By
Sergio Carvajal-Leoni – Ph.D. Student, Texas State University; Erasmus+ Student, University of Padova

Turns out the cloud is not made of clouds.
It is made of plastic and metal.
Of rare earth materials pulled from the skin of the planet by children with no childhood.
It is a sleepless machine, electric and hungry,
demanding more power than we can ethically generate,
just to make sense of the traces we leave behind.
This image is one of many I created for the ETHTECH project, an interuniversity initiative that seeks to move beyond the shallow, binary debates that currently define AI discourse in higher education. Instead of asking, “Is AI good or bad?”, ETHTECH poses deeper questions: Who pays the price for this power? Who benefits from this automation? What kind of humans do we become when our learning is shaped by algorithms we didn’t choose and barely understand?
I admit I am one of those who finds the subject of Artificial Intelligence to have become extremely annoying, especially within higher education. Even though this computational technology has been developing for decades, we’ve gone from hardly mentioning AI to hearing about it constantly, perhaps far more than we should. The conversation tends to be simplistically polarized. On one side are those who embrace it eagerly and push for widespread adoption without much thought. On the other are those who detest it, counting the days to retirement with no intention of engaging. Having to choose between these extremes is counterproductive. Yet this is often the state of discourse on university campuses, particularly in the United States, a dynamic that risks erasing the agency we still have to shape our technological futures.

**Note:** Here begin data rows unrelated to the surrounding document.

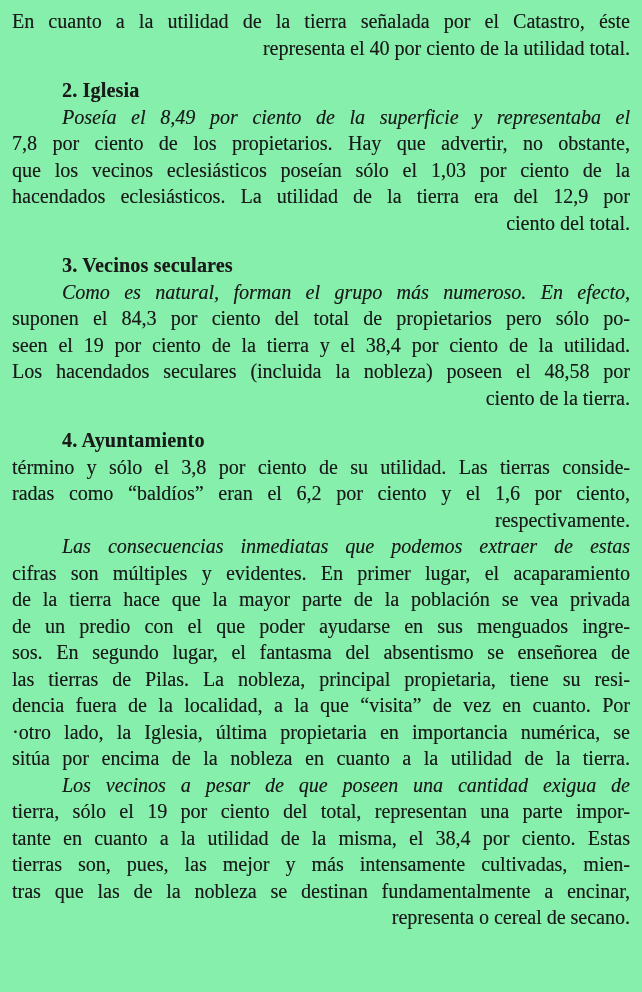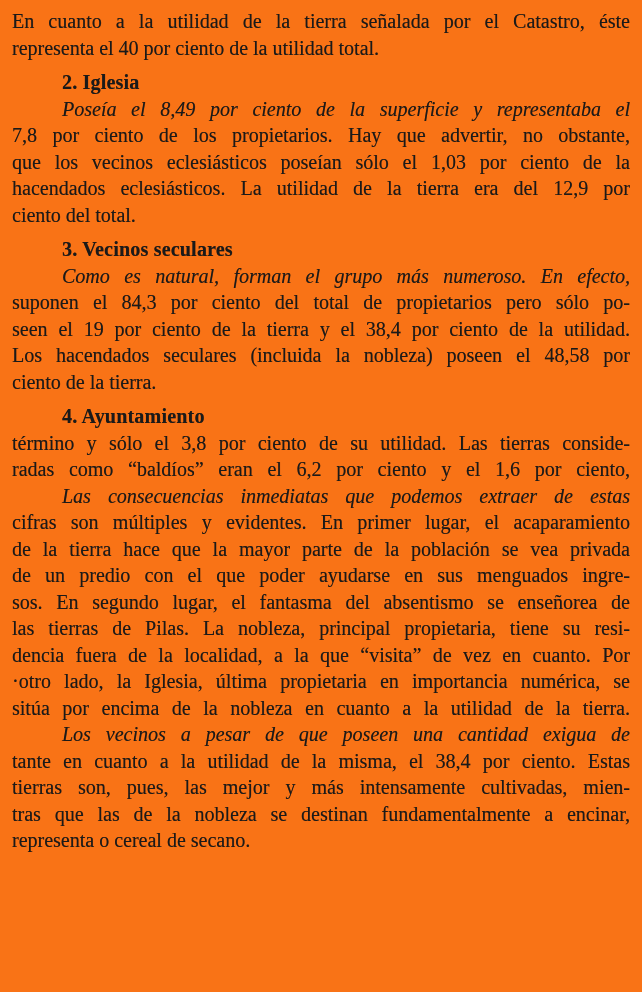--- a/index.html
+++ b/index.html
@@ -8,49 +8,49 @@
   }
   body {
     width: 642px;
     height: 992px;
     overflow: hidden;
   }
   .page {
     position: relative;
     width: 642px;
     height: 992px;
-    background: #f97316;
+    background: #86efac;
     font-family: "Liberation Serif", "DejaVu Serif", serif;
     color: #1a1a1a;
     overflow: hidden;
   }
   .textblock {
     position: absolute;
     left: 12px;
     top: 8px;
     width: 618px;
     font-size: 20px;
     line-height: 26.5px;
     text-shadow: 0.2px 0.2px 0 rgba(10,10,10,0.45);
   }
   .ln {
-    text-align: left;
+    text-align: right;
     white-space: normal;
   }
   .j {
     text-align: justify;
     text-align-last: justify;
   }
   .ind {
     text-indent: 50px;
     font-style: italic;
   }
   .heading {
     font-weight: bold;
-    margin-top: 8px;
+    margin-top: 16px;
     text-indent: 50px;
     letter-spacing: 0.2px;
   }
 </style>
 </head>
 <body>
 
 <div class="page">
   <div class="textblock">
 
@@ -67,31 +67,33 @@
     <div class="heading">3. Vecinos seculares</div>
     <div class="ln j ind">Como es natural, forman el grupo más numeroso. En efecto,</div>
     <div class="ln j">suponen el 84,3 por ciento del total de propietarios pero sólo po-</div>
     <div class="ln j">seen el 19 por ciento de la tierra y el 38,4 por ciento de la utilidad.</div>
     <div class="ln j">Los hacendados seculares (incluida la nobleza) poseen el 48,58 por</div>
     <div class="ln">ciento de la tierra.</div>
 
     <div class="heading">4. Ayuntamiento</div>
     <div class="ln j">término y sólo el 3,8 por ciento de su utilidad. Las tierras conside-</div>
     <div class="ln j">radas como “baldíos” eran el 6,2 por ciento y el 1,6 por ciento,</div>
+    <div class="ln">respectivamente.</div>
 
     <div class="ln j ind">Las consecuencias inmediatas que podemos extraer de estas</div>
     <div class="ln j">cifras son múltiples y evidentes. En primer lugar, el acaparamiento</div>
     <div class="ln j">de la tierra hace que la mayor parte de la población se vea privada</div>
     <div class="ln j">de un predio con el que poder ayudarse en sus menguados ingre-</div>
     <div class="ln j">sos. En segundo lugar, el fantasma del absentismo se enseñorea de</div>
     <div class="ln j">las tierras de Pilas. La nobleza, principal propietaria, tiene su resi-</div>
     <div class="ln j">dencia fuera de la localidad, a la que “visita” de vez en cuanto. Por</div>
     <div class="ln j">·otro lado, la Iglesia, última propietaria en importancia numérica, se</div>
     <div class="ln j">sitúa por encima de la nobleza en cuanto a la utilidad de la tierra.</div>
 
     <div class="ln j ind">Los vecinos a pesar de que poseen una cantidad exigua de</div>
+    <div class="ln j">tierra, sólo el 19 por ciento del total, representan una parte impor-</div>
     <div class="ln j">tante en cuanto a la utilidad de la misma, el 38,4 por ciento. Estas</div>
     <div class="ln j">tierras son, pues, las mejor y más intensamente cultivadas, mien-</div>
     <div class="ln j">tras que las de la nobleza se destinan fundamentalmente a encinar,</div>
     <div class="ln">representa o cereal de secano.</div>
 
   </div>
 </div>
 
 </body></html>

Fortunately, projects like ETHTECH exist to redirect the conversation. Getting to know this initiative has been a breath of fresh air in my ongoing efforts to understand the impact AI is having and could have on higher education. Funded by the European Union and led by Dr. Juliana Raffaghelli from the University of Padova, ETHTECH focuses on the ethics of AI use. It invites participants to look critically at this technology, without shying away from it, and without embracing it blindly.
I attended one of ETHTECH’s workshops at the Rovigo campus of the University of Padova in the summer of 2025. The experience was interactive and designed to bring together people from diverse backgrounds and areas of expertise. We worked through real-life scenarios in which AI is already being used in adult education, identifying the ethical tensions that emerge. The project is grounded in a solid theoretical framework and draws from the 2022 European Union guidelines on the ethical use of AI and data in education. It also uses active learning to encourage participants to examine their assumptions and better understand the multiple layers involved in our engagement with AI. The goal is to support better-informed, ethically grounded decisions moving forward.
As someone who maintains a critical but hands-on relationship with AI, discovering ETHTECH was a game changer. One of the most impactful aspects of the experience was being introduced to the concept of post-digital positionality. That term alone helped me articulate ideas I had been struggling with, offering a powerful way to locate myself and my work within this emerging reality. As an artist, I also appreciated the interdisciplinary nature of the project, which allows space for voices beyond academic texts and recognizes media and artistic production as valuable educational tools. I submitted a series of AI-generated artworks designed to help instructors prompt ethical discussions in the classroom. One of those images (the cloud not made of vapor but of circuitry and electricity) was meant to provoke reflection on the environmental and human costs of the infrastructure behind so-called cloud computing.
ETHTECH is the kind of initiative academia urgently needs, one that treats AI not just as a technical innovation but as an ethical, cultural, and pedagogical issue. Its strength lies in its interdisciplinary structure and its commitment to active engagement. I plan to carry many of the lessons I learned back to Texas, where I currently reside and work. In the United States, AI adoption is often treated as inevitable. But in universities, where critical thinking is still (at least theoretically) a core mission, we need to pause. We need to ask better questions. AI adoption, especially in educational contexts, must be rooted in ethical reflection. Otherwise, we surrender control of our futures to systems we did not build and do not fully understand.
Some of the most important questions ETHTECH raises center on data. AI systems do not function in a vacuum. They are powered by data, our data. Our thoughts, ideas, creative works, conversations, and actions are the raw material for training large language models. Understanding where that data comes from, how it is collected, who owns it, how it is stored, and what environmental toll it takes to process it. These are not side issues. They are foundational. These are the pillars of ETHTECH’s mission and part of what makes the project feel so necessary right now.
As I wrapped up my two-month Erasmus+ research visit at the University of Padova, I left feeling energized, challenged, and motivated to help shape the future of AI in education. I owe that to a remarkable group of scholars and visionaries who are using the ETHTECH platform to help others see beyond the techno-hype and toward a more just, critical, and human future. This is not about trendy terms or clever gimmicks. It is about making sure that technologies, however powerful, serve human dignity, and not the other way around.
AI has to make our lives better. Otherwise, why are we using it?